Excitement over the revelations by Senator Abetz and Ms Sudmalis arises in no small part because industrial relations is a topic on which the Coalition wishes to remain silent. When challenged by Mr Rudd in the second debate that he had previously said the Howard government’s industrial reforms were its “finest achievements”, Mr Abbott dismissed this with “I’d like to see the quote”. He could have found it in Hansard, where he had begun a speech “by reminding members that workplace reform was one of the greatest achievements of the Howard government”.
Hence it was no surprise when reports indicated senior Liberals were “aghast” that Senator Abetz had been “freelancing”, contrary to the “agreed strategy of keeping industrial relations off the front pages of newspapers during the campaign”.
Coalition candidates, especially in Sydney, have repeatedly declined interviews and public appearances, perhaps to avoid a repetition of the 2011 comment by Liberal MP John Alexander that penalty rates for working nights, weekends or overtime “cannot be a good thing”. These were the main benefit lost by many workers through “agreements” in the WorkChoices period, so reviving the issue was seen as reviving the idea of WorkChoices.

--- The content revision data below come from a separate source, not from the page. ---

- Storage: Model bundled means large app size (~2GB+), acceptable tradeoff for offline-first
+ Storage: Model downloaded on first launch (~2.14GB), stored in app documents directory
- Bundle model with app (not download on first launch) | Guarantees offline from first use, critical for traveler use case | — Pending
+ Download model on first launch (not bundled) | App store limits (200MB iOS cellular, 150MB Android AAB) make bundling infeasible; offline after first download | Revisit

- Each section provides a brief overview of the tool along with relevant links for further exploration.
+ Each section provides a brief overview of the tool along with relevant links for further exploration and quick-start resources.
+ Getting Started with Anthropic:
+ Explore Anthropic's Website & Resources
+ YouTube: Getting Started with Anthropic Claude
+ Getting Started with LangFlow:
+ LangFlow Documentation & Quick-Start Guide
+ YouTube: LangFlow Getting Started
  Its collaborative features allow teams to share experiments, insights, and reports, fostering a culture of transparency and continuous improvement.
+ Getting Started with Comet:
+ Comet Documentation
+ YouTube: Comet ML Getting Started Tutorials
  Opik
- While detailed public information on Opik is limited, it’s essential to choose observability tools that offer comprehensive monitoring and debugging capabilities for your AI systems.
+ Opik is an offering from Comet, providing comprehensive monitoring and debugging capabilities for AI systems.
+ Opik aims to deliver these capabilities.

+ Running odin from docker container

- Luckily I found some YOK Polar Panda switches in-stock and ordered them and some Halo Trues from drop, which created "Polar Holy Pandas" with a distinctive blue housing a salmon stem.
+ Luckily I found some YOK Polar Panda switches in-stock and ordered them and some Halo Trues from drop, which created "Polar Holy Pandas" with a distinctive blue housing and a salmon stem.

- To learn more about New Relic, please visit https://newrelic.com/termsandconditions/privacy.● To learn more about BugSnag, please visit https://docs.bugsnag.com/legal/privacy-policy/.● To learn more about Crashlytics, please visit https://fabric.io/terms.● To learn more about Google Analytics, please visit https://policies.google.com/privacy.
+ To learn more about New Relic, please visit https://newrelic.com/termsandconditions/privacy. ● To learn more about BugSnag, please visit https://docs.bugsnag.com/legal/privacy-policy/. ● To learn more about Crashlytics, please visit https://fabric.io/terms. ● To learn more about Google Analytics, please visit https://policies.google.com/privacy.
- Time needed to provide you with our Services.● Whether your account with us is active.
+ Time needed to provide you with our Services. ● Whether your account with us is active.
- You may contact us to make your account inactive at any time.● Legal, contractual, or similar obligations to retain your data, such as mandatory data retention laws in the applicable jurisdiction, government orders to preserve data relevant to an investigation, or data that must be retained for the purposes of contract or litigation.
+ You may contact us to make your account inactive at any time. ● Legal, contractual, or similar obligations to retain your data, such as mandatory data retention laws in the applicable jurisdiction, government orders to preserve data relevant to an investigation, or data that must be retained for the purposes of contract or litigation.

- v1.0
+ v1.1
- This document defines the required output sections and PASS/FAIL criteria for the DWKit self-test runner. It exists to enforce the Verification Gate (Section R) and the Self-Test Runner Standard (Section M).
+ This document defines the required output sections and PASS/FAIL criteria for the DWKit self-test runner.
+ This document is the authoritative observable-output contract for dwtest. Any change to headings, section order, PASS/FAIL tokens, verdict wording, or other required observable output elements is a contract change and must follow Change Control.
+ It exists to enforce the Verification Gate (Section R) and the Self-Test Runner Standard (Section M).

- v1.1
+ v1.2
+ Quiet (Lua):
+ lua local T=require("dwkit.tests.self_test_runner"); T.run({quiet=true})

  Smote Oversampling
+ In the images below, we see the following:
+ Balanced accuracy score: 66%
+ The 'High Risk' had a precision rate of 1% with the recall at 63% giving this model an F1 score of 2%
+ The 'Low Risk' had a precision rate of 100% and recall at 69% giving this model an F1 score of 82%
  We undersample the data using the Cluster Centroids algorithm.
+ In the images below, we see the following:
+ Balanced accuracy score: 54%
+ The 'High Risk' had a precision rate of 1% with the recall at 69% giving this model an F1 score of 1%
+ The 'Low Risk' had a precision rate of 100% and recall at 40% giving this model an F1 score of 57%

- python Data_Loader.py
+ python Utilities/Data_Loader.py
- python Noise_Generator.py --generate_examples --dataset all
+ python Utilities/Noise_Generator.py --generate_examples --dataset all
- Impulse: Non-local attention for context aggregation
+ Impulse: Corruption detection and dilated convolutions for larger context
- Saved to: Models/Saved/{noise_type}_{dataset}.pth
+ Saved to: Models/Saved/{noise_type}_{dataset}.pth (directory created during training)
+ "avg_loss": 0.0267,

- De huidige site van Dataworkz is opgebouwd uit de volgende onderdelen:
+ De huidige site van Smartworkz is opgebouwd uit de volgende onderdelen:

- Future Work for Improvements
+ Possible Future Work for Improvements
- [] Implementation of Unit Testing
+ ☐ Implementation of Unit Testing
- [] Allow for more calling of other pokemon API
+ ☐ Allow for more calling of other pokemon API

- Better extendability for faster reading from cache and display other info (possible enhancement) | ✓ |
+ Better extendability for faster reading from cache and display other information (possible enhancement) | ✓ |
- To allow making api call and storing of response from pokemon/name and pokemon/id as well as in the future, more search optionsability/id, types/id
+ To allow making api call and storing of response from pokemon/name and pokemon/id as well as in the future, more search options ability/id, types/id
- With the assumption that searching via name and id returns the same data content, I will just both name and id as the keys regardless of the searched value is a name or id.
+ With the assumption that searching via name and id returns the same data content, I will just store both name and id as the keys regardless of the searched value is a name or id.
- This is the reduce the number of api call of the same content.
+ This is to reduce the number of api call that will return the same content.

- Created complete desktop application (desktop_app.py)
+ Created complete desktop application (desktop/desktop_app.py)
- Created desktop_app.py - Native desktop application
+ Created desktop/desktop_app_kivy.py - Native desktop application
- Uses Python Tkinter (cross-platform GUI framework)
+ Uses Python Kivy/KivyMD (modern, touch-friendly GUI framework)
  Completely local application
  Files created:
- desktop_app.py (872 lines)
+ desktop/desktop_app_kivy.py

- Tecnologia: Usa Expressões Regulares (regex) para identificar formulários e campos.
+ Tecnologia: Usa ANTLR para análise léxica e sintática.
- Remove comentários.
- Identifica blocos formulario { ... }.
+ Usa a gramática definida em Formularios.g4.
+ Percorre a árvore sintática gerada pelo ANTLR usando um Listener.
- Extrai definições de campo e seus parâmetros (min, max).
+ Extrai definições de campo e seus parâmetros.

WorkChoices is a topic about which the Coalition is very sensitive. As Mr Abbott said when he became Leader of the Opposition, “The phrase WorkChoices is dead. No one will ever mention it ever again.” Now the Coalition emphasises that “16 members of the shadow cabinet were ministers in the last government” when citing its credentials on asylum seekers and debt, but not industrial relations. Yet the current shadow treasurer was the second minister in charge of WorkChoices and Senator Abetz wrote the main government booklet extolling the virtues of WorkChoices.
So it is noteworthy that Senator Abetz last week reiterated his view that “there are a lot of job losses… because of penalty rates”. He carefully added that “whether penalty rates are or are not at an unsustainable level is ultimately to be judged by the independent umpire.” That is, rather than legislating to reduce penalty rates (which it did not do under WorkChoices anyway), the Coalition would likely make submissions to the Commission supporting employer bids to reduce or remove penalty rates in awards.
The post-election landscape
Observers have been sceptical of claims WorkChoices is “dead, buried and cremated” before this election because no mention was made of it before the 2004 election, before it was introduced. Afterwards Prime Minister Howard said that voters should have been aware of it as their intention to overhaul the workplace “has been very well known for a long period of time”. It was not an aberrant policy they got wrong, it was “an article of faith for the Coalition”. As one Coalition frontbencher reportedly said as recently as 2012, “it’s in our DNA to do something about industrial relations”.
Yet political considerations dictate that, if it wins a small majority in the House of Representative but not control of the Senate, a Coalition government could not reintroduce WorkChoices in the same form as previously.
Other means would have to be found to achieve those underlying objectives: to reduce penalty rates, wage increases and worker and union bargaining power.
One prong would be the “back to 1991” approach to wages and bargaining.
Another would be submissions to the Commission, aimed at cutting or abolishing penalty rates, and likely supported by legislation to give greater priority to “productivity”, “costs” or “employment” considerations, along with strategic appointments. Reducing the safety net could make it unnecessary to repeat WorkChoice’s abolition of the “no disadvantage test”.
Some changes aimed at reducing union bargaining ability have already been flagged, and some of these differ from (and go beyond) WorkChoices. Other policies will only be put “on the table after the election”, as Ms Sudmalis said. Expect changes to “individual flexibility arrangements” to give them some of the characteristics of WorkChoices’ Australian Workplace Agreements, as requested by employers, but with some differences to enable a claim of “not WorkChoices” to be sustained.
Even if the objectives are the same, it will be essential to use different methods.
If, however, the Coalition wins control of the Senate, as it did at the 2004 election, then it is impossible to predict what will happen.